Значит, не судьба. Любовь не состоялась. Мужчине не нашлось пары. Он может испытывать безответную любовь – но это всего лишь отчаянное стремление к идеалу (что весьма смахивает на карикатуру на любовь).
А бывает, что и женщина не может найти себе достойного спутника – и тоже начинает испытывать безответные чувства к нему, тоскуя, в сущности, по идеалу. Она в принципе готова воспринять главные заповеди – но нет рядом того, кто это смог бы оценить. Увы…
Для умного мужчины любовь занимает место в ряду таких ценностей, как истина, добро, красота и производных от этого духовного и гносеологического корня сокровищ свобода, творчество, счастье. Любовь – это эмоционально-психологическая ипостась истины, свободы, творчества и счастья. Другими словами – результат работы одаренного человека над собой, его духовный багаж, отлаженный строй мыслей и чувств.

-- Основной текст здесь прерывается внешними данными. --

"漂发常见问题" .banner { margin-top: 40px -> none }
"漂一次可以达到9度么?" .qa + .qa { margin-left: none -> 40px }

Вот почему к умному мужчине надо тонко приспосабливаться – но ни в коем случае не узурпировать его культурные функции, его бремя и каторгу, через которые он приходит к вещам, излучающим духовное сияние. Зачем! Это путь к разрушению гармонии. Тонкая женщина это чувствует – что и делает ее мудрой, хотя и счастливо лишенной ума. Широта натуры мужчины (ум) и женщины (тонкость) должны быть сопоставимы. Тогда мужчина и женщина усиливают достоинства друг друга, чем делают понятие «широта натуры» практически беспредельным.
И это пугает: попробуйте-ка все время укрощать бесконечность.

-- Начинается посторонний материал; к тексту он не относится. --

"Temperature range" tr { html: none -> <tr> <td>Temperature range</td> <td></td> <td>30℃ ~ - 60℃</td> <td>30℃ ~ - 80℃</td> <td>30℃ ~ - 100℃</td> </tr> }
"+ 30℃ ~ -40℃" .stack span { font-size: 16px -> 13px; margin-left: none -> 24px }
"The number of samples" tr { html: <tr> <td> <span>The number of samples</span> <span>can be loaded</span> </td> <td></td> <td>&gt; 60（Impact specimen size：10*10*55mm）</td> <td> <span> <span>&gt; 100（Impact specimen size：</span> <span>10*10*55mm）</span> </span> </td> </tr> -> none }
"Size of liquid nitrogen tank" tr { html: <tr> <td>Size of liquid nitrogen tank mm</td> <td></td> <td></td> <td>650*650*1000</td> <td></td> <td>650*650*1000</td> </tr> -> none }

Вы все еще хотите любви? Уже нет? Возможно, вы правы…
А вот умный мужчина и тонкая женщина всегда стремятся к любви, они рискуют, конечно, но не могут поступать иначе: это было бы неразумно.
Причем здесь весна, соловьи, удушливый аромат сирени и зашкаливающий пульс вкупе с потоотделением?
Все это может быть, конечно, началом подлинной любви, но само по себе является, скорее, ее суррогатом, общедоступной альтернативой.
Попробуйте написать рассказ о любви, не написав того, что я сейчас написал и что, конечно, в рассказ никак не помещается, словно инородное тело в чуждую среду. Как любовь отталкивает разумное к ней отношение, но не может обойтись без него, так и рассказ органично не совместим с аналитикой, удалить которую, однако, можно только с глубиной».
– Что это такое? – спросил Веня, небрежно распустив листки веером, что он обычно лихо проделывал с денежными купюрами.
– Это начало одной моей работы; продолжением стала моя жизнь, поэтому перед тобой только отрывок. Возможно, когда-нибудь завершу свой опус. А может, и нет. Во всяком случае, для этого необходимы такие стимулы, которые у меня сейчас отсутствуют. А что тебя так взволновало?
– Меня взволновало, как ты изволил выразиться, то, что в этой твоей галиматье для меня, живого человека из плоти и крови, в котором и страсти бушуют, и мысли водятся, – для меня нет места. Я читаю и чувствую, что это приговор таким, как я. Ты взял и сделал меня – походя, небрежно, без тени сомнения – человеком второго сорта. Этот бред твой философский – просто вызов мне. Ты меня презираешь?
– Да при чём здесь ты?
– Не увиливай от ответа. Если ты так думаешь, значит, презираешь меня. Я, да будет тебе известно, совершенно иначе смотрю на отношения между людьми, на отношения с женщинами.
– Ты имеешь полное право быть самим собой.
– Нет, нет, будь достоин того, что написал. Метишь в небожители – так не прикидывайся овцой. Не унижайся.
– Допустим, я мечу в небож-жители – именно потому и вынужден прикидываться овцой; тебе такое не приходило в голову?
– Ладно. Пусть. Такого унижения и оскорбления я ещё не переживал в своей жизни. Жил, жил как белый человек – и в один момент меня сделали чёрной костью. Быдлом.